HERZOGENAURACH, Germany  -Adidas will slash its 2022 dividend, the sporstwear maker said on Wednesday, warning a split with rapper and fashion designer Kanye West could push it to its first annual loss in three decades this year.

Chief executive Bjorn Gulden, who took the reins on Jan. 1, pledged to rebuild the bruised brand after dealing with the fallout from ending Adidas’ partnership with West, which yielded the lucrative Yeezy sneaker line.

Adidas has not said how much the Yeezy brand has made since its first deal with West at the end of 2013, but analysts estimate Yeezy accounted for as much as 7 percent of total sales in its best years.

The company needs to refocus on its core business and faces a “transition” year before returning to profit in 2024, and will return to its sports-based roots, Gulden said.

“We will bring (Adidas) back to be the best sports brand in the world once again,” he said.

The company will recommend a dividend of 0.70 euros ($0.7374) per share, down from 3.30 euros a share in 2021, at a May 11 annual general meeting, it said.

Adidas shares fell 1.7 percent at the open. The shares have gained around 40 percent since the company ended its deal with West on Oct. 25 last year, but the stock still has a long way to go to recover from a difficult 2021 and 2022.

Adidas said it is still deciding what to do with its stock of unsold Yeezy footwear. The split cost it 600 million euros ($632 million) in sales in the fourth quarter of 2022, and Yeezy shoes would have brought in an estimated $1.2 billion in revenue this year.

Less discounting

Overall, Gulden said Adidas needs to reduce inventory levels and do less discounting. Inventories came in at just under 6 billion euros at the end of December, up 49 percent from the previous year.

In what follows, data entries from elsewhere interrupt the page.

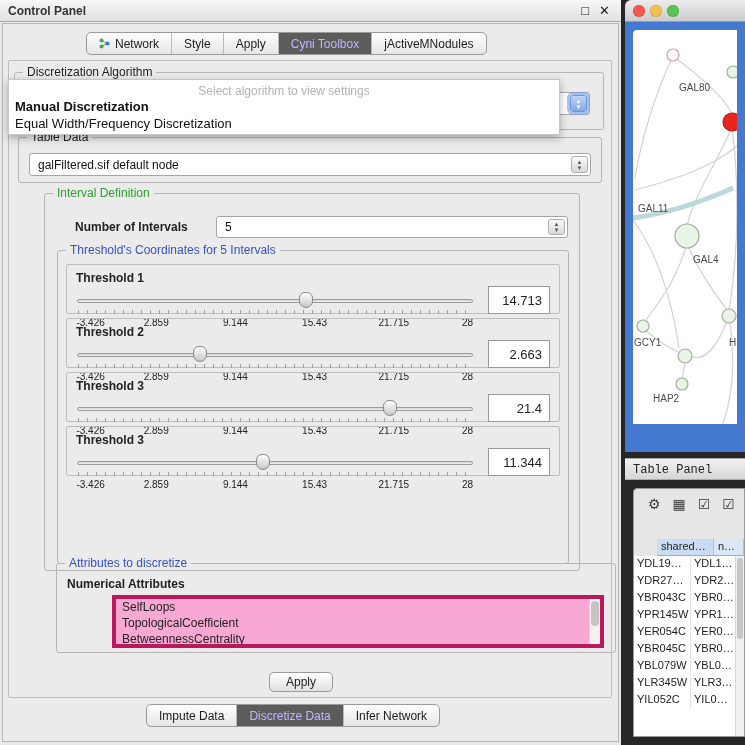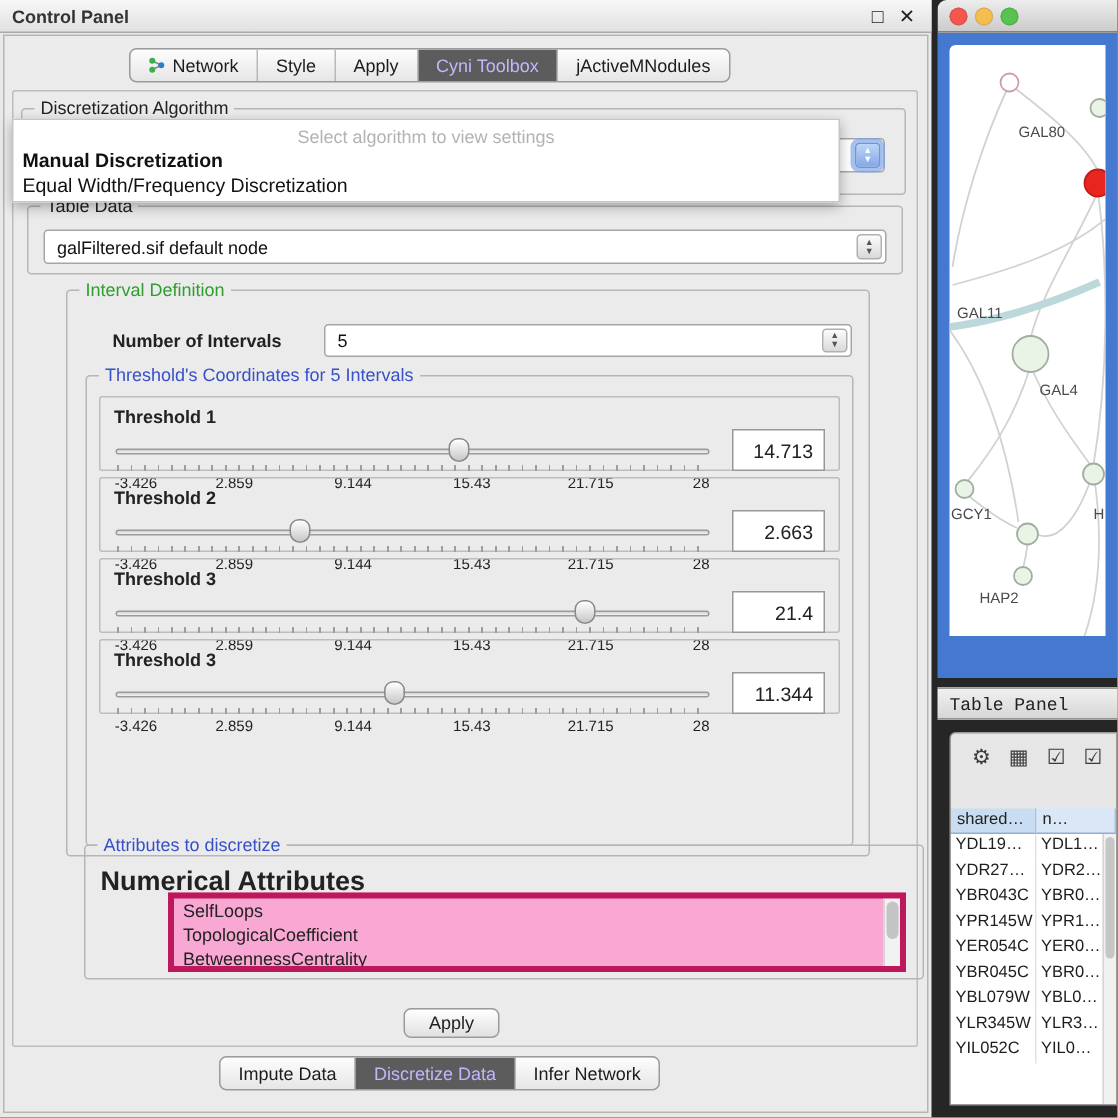--- a/index.html
+++ b/index.html
@@ -83,21 +83,21 @@
     border-radius:7px 7px 8px 8px; box-shadow:inset 0 1px 0 #fff; }
   .ticks { position:absolute; left:1px; right:1px; top:20px; height:4px;
     background:repeating-linear-gradient(to right,#9d9d9d 0 1px,transparent 1px 9px); }
   .scale { position:absolute; left:0; right:0; top:27px; height:12px; font-size:10px; color:#222; }
   .scale span { position:absolute; white-space:nowrap; }
   .th-value { position:absolute; right:9px; top:21px; width:62px; height:28px; background:#fff;
     border:1px solid #989898; font-size:13px; display:flex; align-items:center;
     justify-content:flex-end; padding-right:7px; }
 
   .attr-group { left:56px; top:563px; width:560px; height:90px; }
-  .attr-label { position:absolute; left:10px; top:13px; font-weight:bold; font-size:18px; }
+  .attr-label { position:absolute; left:10px; top:13px; font-weight:bold; font-size:12px; }
   .listbox { position:absolute; left:10px; top:31px; width:492px; height:53px; background:#f9a8d4;
     border:4px solid #be185d; overflow:hidden;margin-left:45px; }
   .li { padding:1px 6px; font-size:12px; line-height:14px; }
   .lb-scroll { position:absolute; right:0; top:0; bottom:0; width:11px; background:#f2f2f2;
     border-left:1px solid #d5d5d5; }
   .lb-thumb { position:absolute; left:1px; right:1px; top:2px; height:55%; background:#c4c4c4; border-radius:5px; }
 
   .apply-btn { position:absolute; left:269px; top:672px; width:64px; height:20px;
     border:1px solid #9a9a9a; border-radius:5px; background:linear-gradient(#ffffff,#e0e0e0);
     font-size:12px; text-align:center; line-height:18px; }
@@ -120,21 +120,21 @@
   .tp-bar { position:absolute; left:625px; top:458px; width:134px; height:22px;
     background:linear-gradient(#f1f1f1,#d6d6d6); border-top:1px solid #a9a9a9;
     border-bottom:1px solid #a9a9a9;font-family:Liberation Mono, monospace; }
   .tp-bar span { position:absolute; left:8px; line-height:22px; font-size:12px; color:#222; }
 
   .tp-window { position:absolute; left:633px; top:488px; width:112px; height:249px;
     background:#e6e6e6; border:1px solid #9a9a9a; border-radius:4px 0 0 0; overflow:hidden; }
   .tp-toolbar { position:absolute; left:0; top:2px; width:100%; height:26px; display:flex;
     align-items:center; padding-left:14px; gap:12px; }
   .tbicon { font-size:14px; color:#3a3a3a; }
-  .tp-header { position:absolute; left:0; top:50px; width:100%; height:17px; display:flex; }
+  .tp-header { position:absolute; left:0; top:50px; width:100%; height:17px; display:flex;padding-left:23px; }
   .tp-hcell { height:100%; font-size:11px; padding:1px 4px; background:#d9e7f7;
     border-right:1px solid #a9c3de; border-bottom:1px solid #8fb0d4; white-space:nowrap; overflow:hidden; }
   .tp-hcell.first { width:57px; background:#c8ddf2; }
   .tp-hcell:not(.first) { flex:1; }
   .tp-body { position:absolute; left:0; top:67px; right:9px; bottom:0; background:#fff; }
   .tp-row { display:flex; height:17px; }
   .tp-cell { font-size:11px; padding:1px 3px; color:#1d1d1d; white-space:nowrap; overflow:hidden;
     border-right:1px solid #e3e3e3; }
   .tp-cell.first { width:57px; }
   .tp-cell:not(.first) { flex:1; border-right:none; }

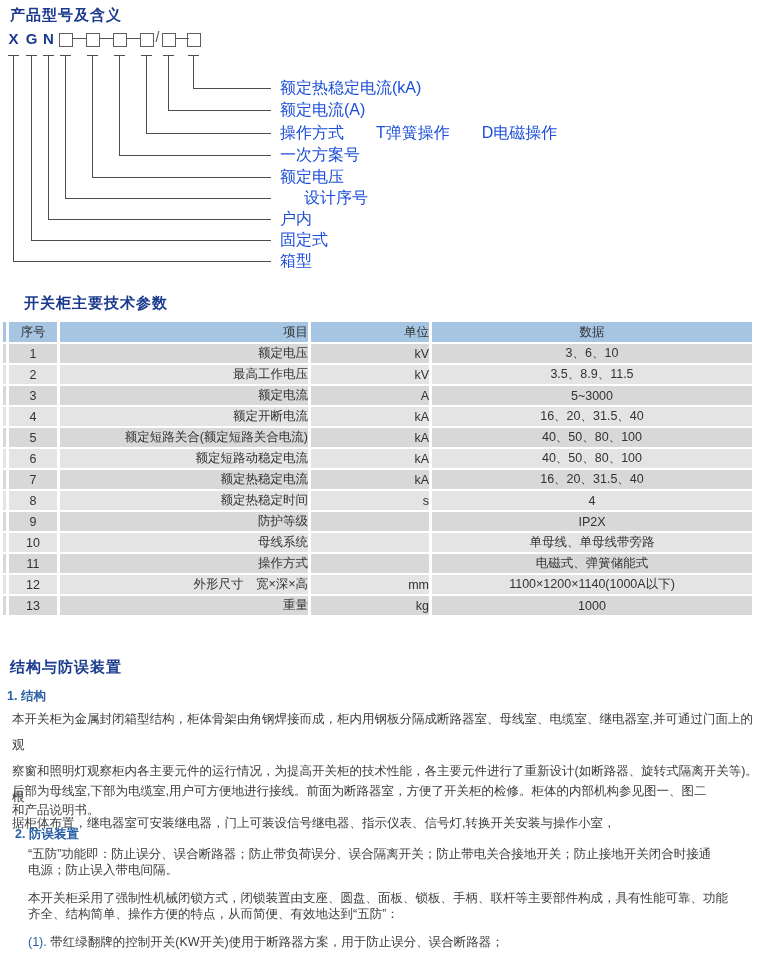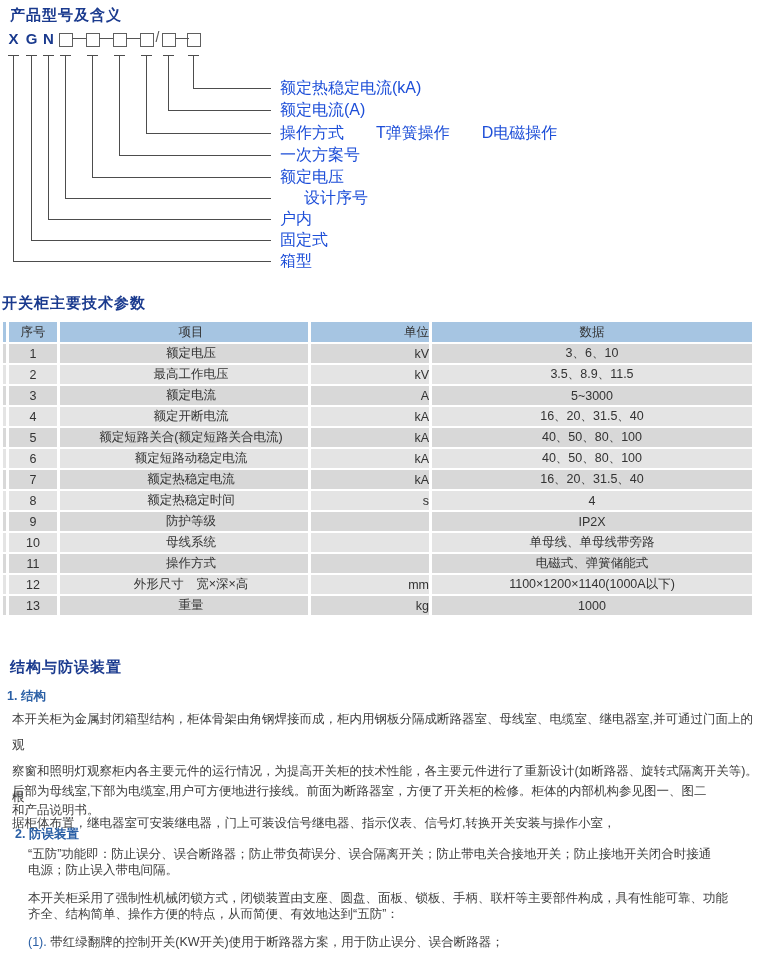--- a/index.html
+++ b/index.html
@@ -44,21 +44,21 @@
     table-layout:fixed;
   }
   #params th{
     background:#a6c5e2;font-weight:normal;height:20px;padding:0;
   }
   #params td{height:19px;padding:0;}
   #params tr.odd td{background:#d8d8d8;}
   #params tr.even td{background:#e4e4e4;}
   #params th.edge, #params td.edge{background-clip:border-box;}
   .c-num{text-align:center;}
-  .c-item{text-align:center;padding-left:14px !important;}
+  .c-item{text-align:right;padding-left:14px !important;}
   .c-unit{text-align:right;}
   .c-data{text-align:center;}
   
   .sub-head{
     position:absolute;left:7px;font-size:12.5px;font-weight:bold;color:#2a5fa5;
   }
   .para{
     position:absolute;left:12px;width:752px;
     font-size:12.5px;color:#3c3c3c;white-space:pre-line;
   }
@@ -115,21 +115,21 @@
   <span class="dlabel" style="top:73px;">额定电流(A)</span>
   <span class="dlabel" style="top:96px;">操作方式　　T弹簧操作　　D电磁操作</span>
   <span class="dlabel" style="top:118px;">一次方案号</span>
   <span class="dlabel" style="top:140px;">额定电压</span>
   <span class="dlabel" style="top:161px;margin-left:24px;">设计序号</span>
   <span class="dlabel" style="top:182px;">户内</span>
   <span class="dlabel" style="top:203px;">固定式</span>
   <span class="dlabel" style="top:224px;">箱型</span>
 </div>
 
-<div class="abs sec-title" style="left:2px;top:294px;">开关柜主要技术参数</div>
+<div class="abs sec-title" style="left:24px;top:294px;">开关柜主要技术参数</div>
 
 <table id="params">
   <colgroup>
     <col style="width:3px;">
       <col style="width:48px;">
       <col style="width:248px;">
     <col style="width:118px;">
       <col style="width:320px;">
   </colgroup>
   <tbody>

The company forecast 2023 underlying operating profit at roughly break-even when taking into account the $500 million loss from not selling existing Yeezy stock.

If Adidas decides not to repurpose the products, it will write the inventory off altogether, denting profit by another $500 million. That, along with $200 million in one-off costs, would bring Adidas to a $700-million loss this year.

RBC analysts said they see the full write-down as the most likely scenario.

In the fourth quarter of last year, currency-neutral revenue declined by 1 percent, taking into account a 600-million-euro loss after it stopped selling Yeezy shoes. Greater China revenue also weighed, down 50 percent compared to the fourth quarter of 2021.

Adidas said it struggled with stock takebacks and a difficult market environment in China, driving revenue down 36 percent for the year compared to 2021.

The end of COVID-19 lockdowns in China is expected to drive sales up across the major retail brands for whom China is a key market, but for Adidas that boost will likely be wiped out by the impact of the Yeezy split, making it hard for it to compete against rivals Nike and Puma.

Analysts at Wedbush who track new sneaker product launches said Nike is likely to take market share from Adidas in the absence of new Yeezy designs.